あと、すみません、ActiveRecord自体はModelにロジックを含むのですが、コントローラのバグが問題になるのは、私がcontroller側にモデルロジックを入れてしまったりしている為です。

ishikawash

Modelにビジネスロジック全てを押し付けると責任が大きくなり過ぎるように思えます。
そこで、ModelとControllerの間にもう一つレイヤーを置いてみてはいかがでしょうか。
私の場合、このレイヤーに Web Service API の実装を任せてControllerはあくまでフロー制御だけに留めています。

shat

このアーキテクチャにかなり賛成です。

Modelが中心にあってその表現としてXMLや、DBデータがあるイメージを持っています。

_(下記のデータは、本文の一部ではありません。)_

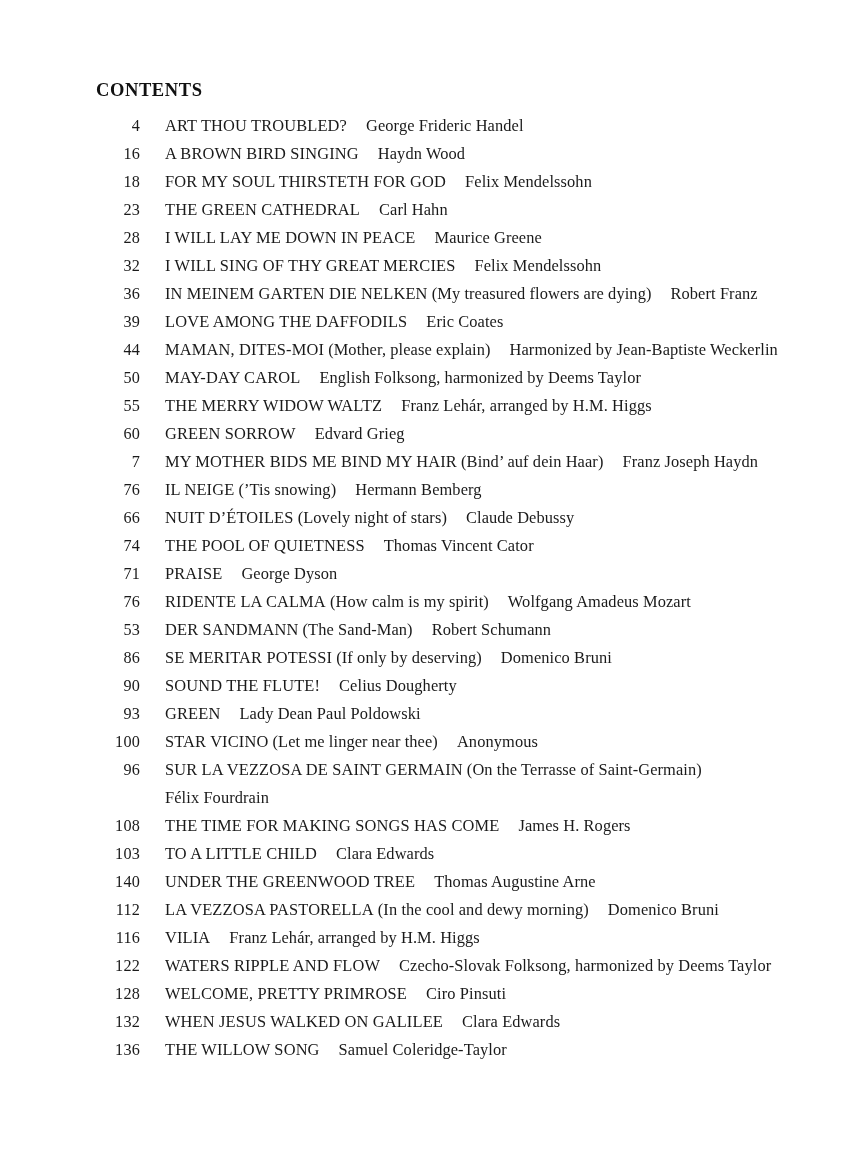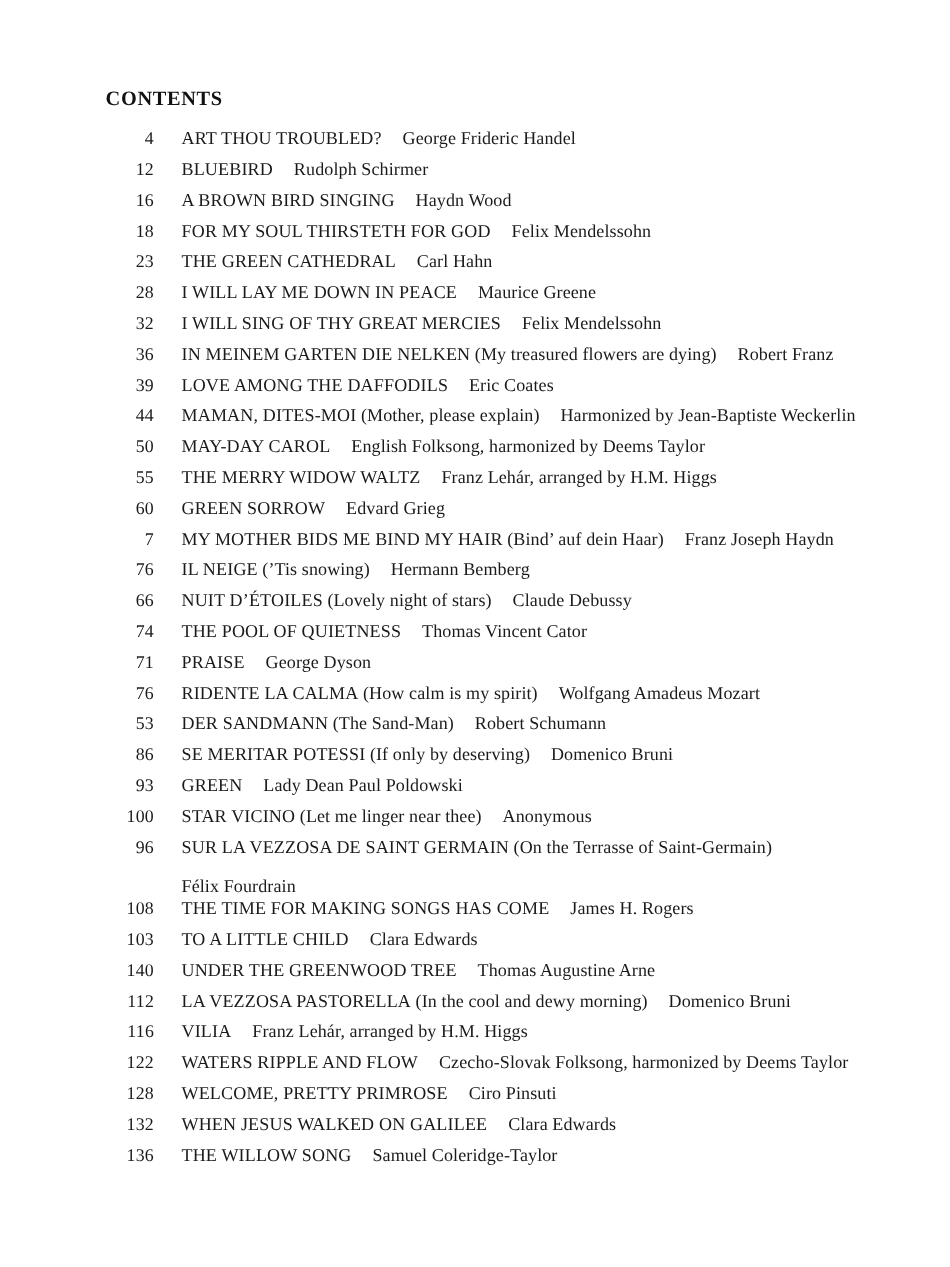"12" div.toc-entry { html: <div> <span>12</span> <span><span>BLUEBIRD</span><span></span><span>Rudolph Schirmer</span></span> </div> -> none }
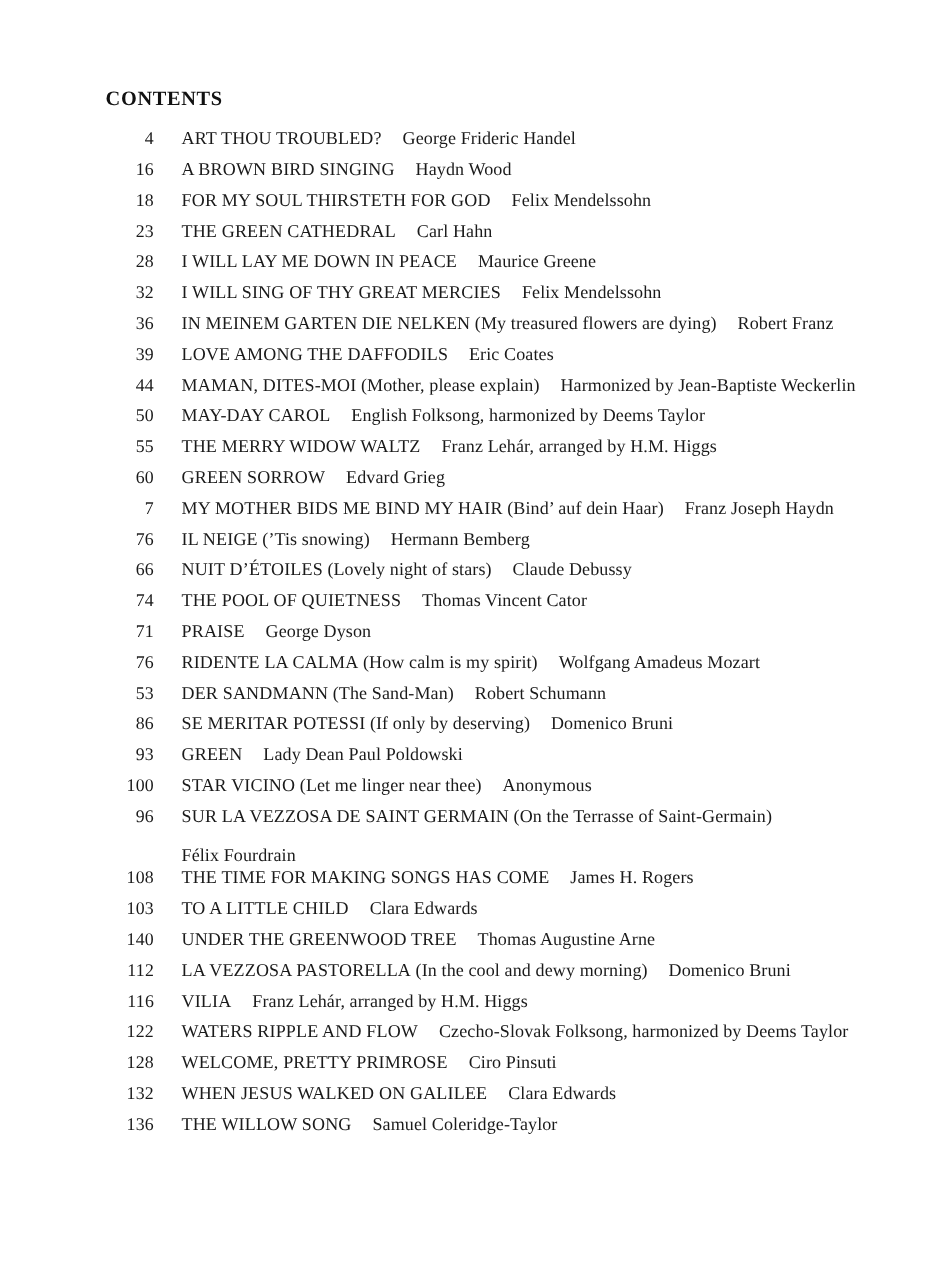"90" div.toc-entry { html: none -> <div> <span>90</span> <span><span>SOUND THE FLUTE!</span><span></span><span>Celius Dougherty</span></span> </div> }
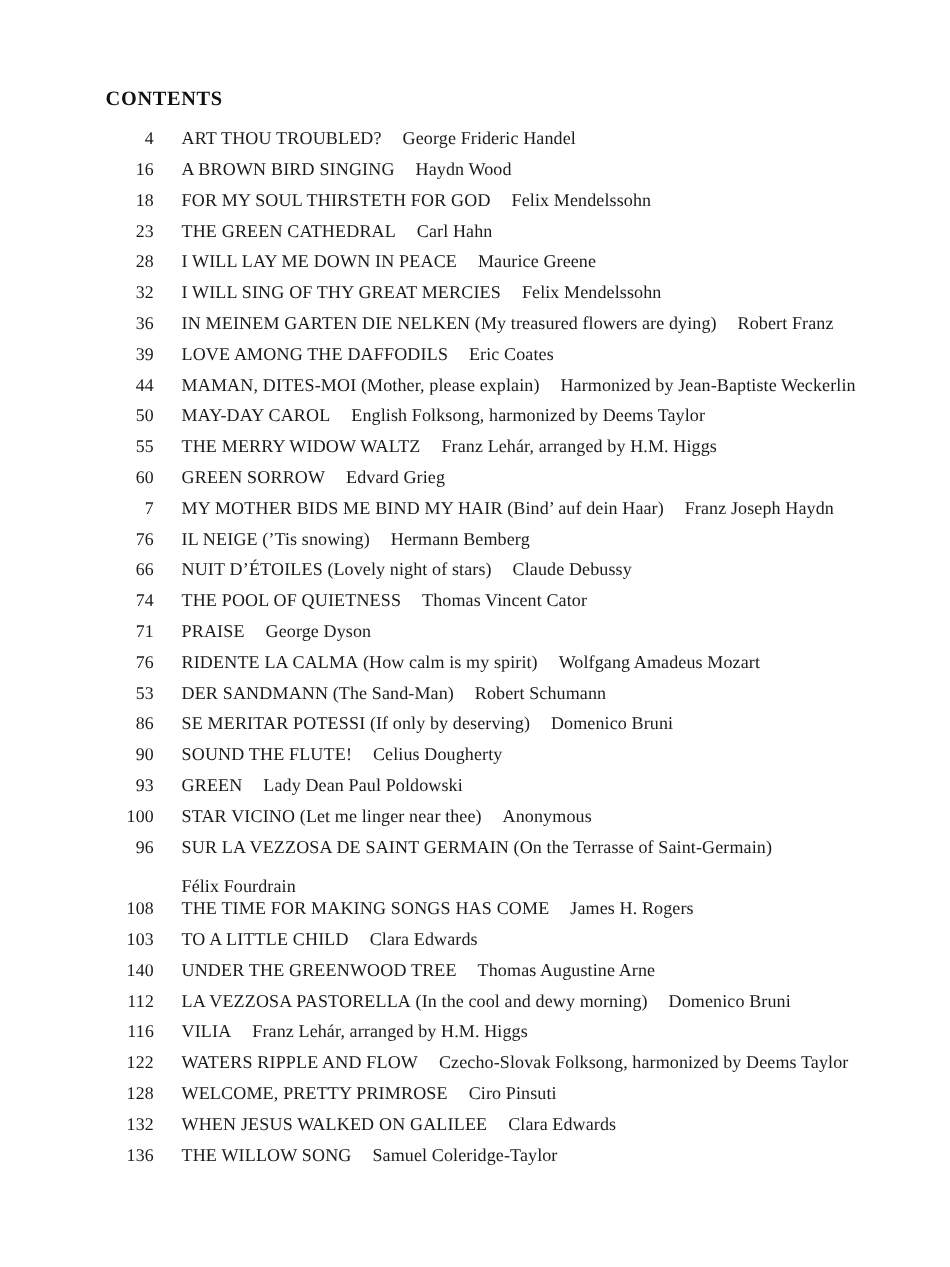"Félix Fourdrain" .cont-line { align-items: flex-end -> flex-start }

開発するときは完全にブラウザサイド/サーバサイドで責任を分離できるのでXMLのAPI定義を厳密にするメリットが十分ありますし、バグがあった時のの問題解決が早いです。

ねどぬい

いわゆるリッチクライアントの形ですね。
AJAX使えないブラウザ向けや検索サーバ対策には、このシステムをWebサービスとして使うAPI-HTML変換サーバ(?)を別に用意するのが良いでしょう。
(そもそもこの形は、別のサービスからも容易に使えたり非Webブラウザのクライアントアプリから使えたり、と利用形態やユーザへのリーチ手段を広げられるところから始まっていますし。)

ryu

J2EEとかでもさんざ議論されてることの様な気がします。

層ごとに別々に触れる様になるのは魅力ですが、
逆に言うと、
両方触らないといけなくなる欠点が有るのは自明ですよね。

アジャイルにやろうとするとどうしても一層ばかり触ってしまう。

どっちを取るか…に成ってしまうので、両立出来る手法が有ると良いんですけどね。